Data extracted from a collection

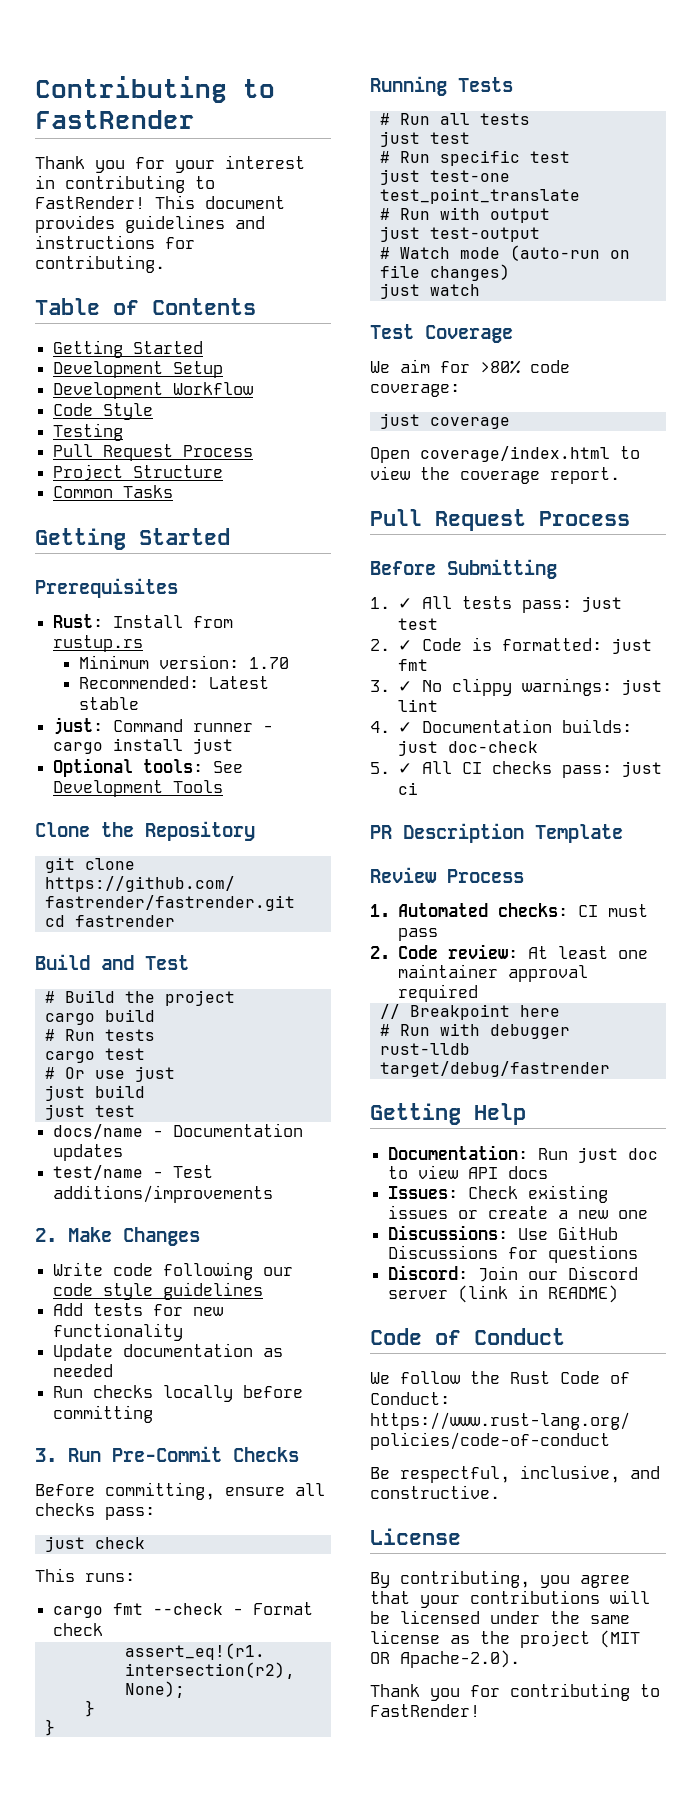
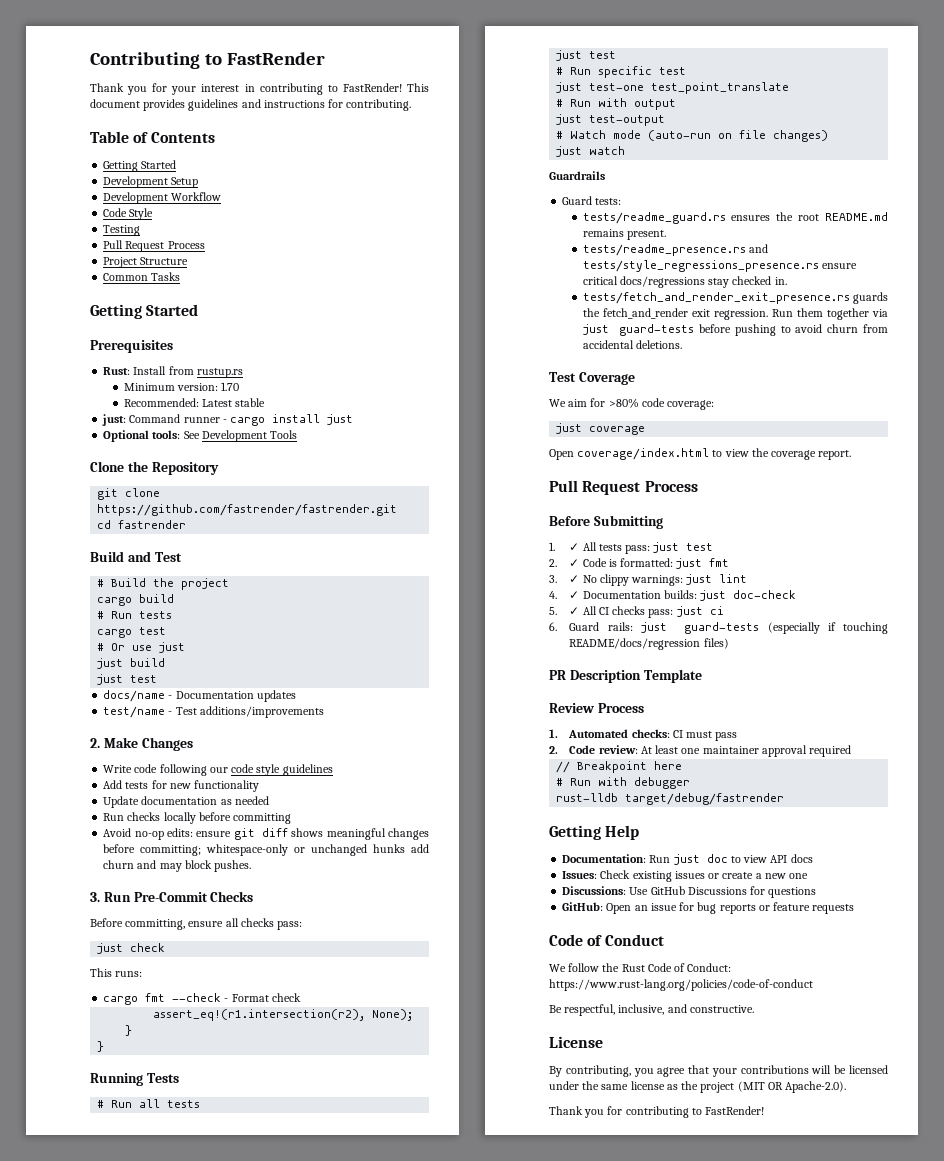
+ Avoid no-op edits: ensure git diff shows meaningful changes before committing; whitespace-only or unchanged hunks add churn and may block pushes.
+ Guardrails
+ Guard tests:
+ tests/readme_guard.rs ensures the root README.md remains present.
+ tests/readme_presence.rs and tests/style_regressions_presence.rs ensure critical docs/regressions stay checked in.
+ tests/fetch_and_render_exit_presence.rs guards the fetch_and_render exit regression. Run them together via just guard-tests before pushing to avoid churn from accidental deletions.
+ 6. Guard rails: just guard-tests (especially if touching README/docs/regression files)
- Discord: Join our Discord server (link in README)
+ GitHub: Open an issue for bug reports or feature requests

ABOUT THIS EXERCISE: Leave out the pictures and output every record above precisely as given.

TASK RESPONSE:
+ Avoid no-op edits: ensure git diff shows meaningful changes before committing; whitespace-only or unchanged hunks add churn and may block pushes.
+ Guardrails
+ Guard tests:
+ tests/readme_guard.rs ensures the root README.md remains present.
+ tests/readme_presence.rs and tests/style_regressions_presence.rs ensure critical docs/regressions stay checked in.
+ tests/fetch_and_render_exit_presence.rs guards the fetch_and_render exit regression. Run them together via just guard-tests before pushing to avoid churn from accidental deletions.
+ 6. Guard rails: just guard-tests (especially if touching README/docs/regression files)
- Discord: Join our Discord server (link in README)
+ GitHub: Open an issue for bug reports or feature requests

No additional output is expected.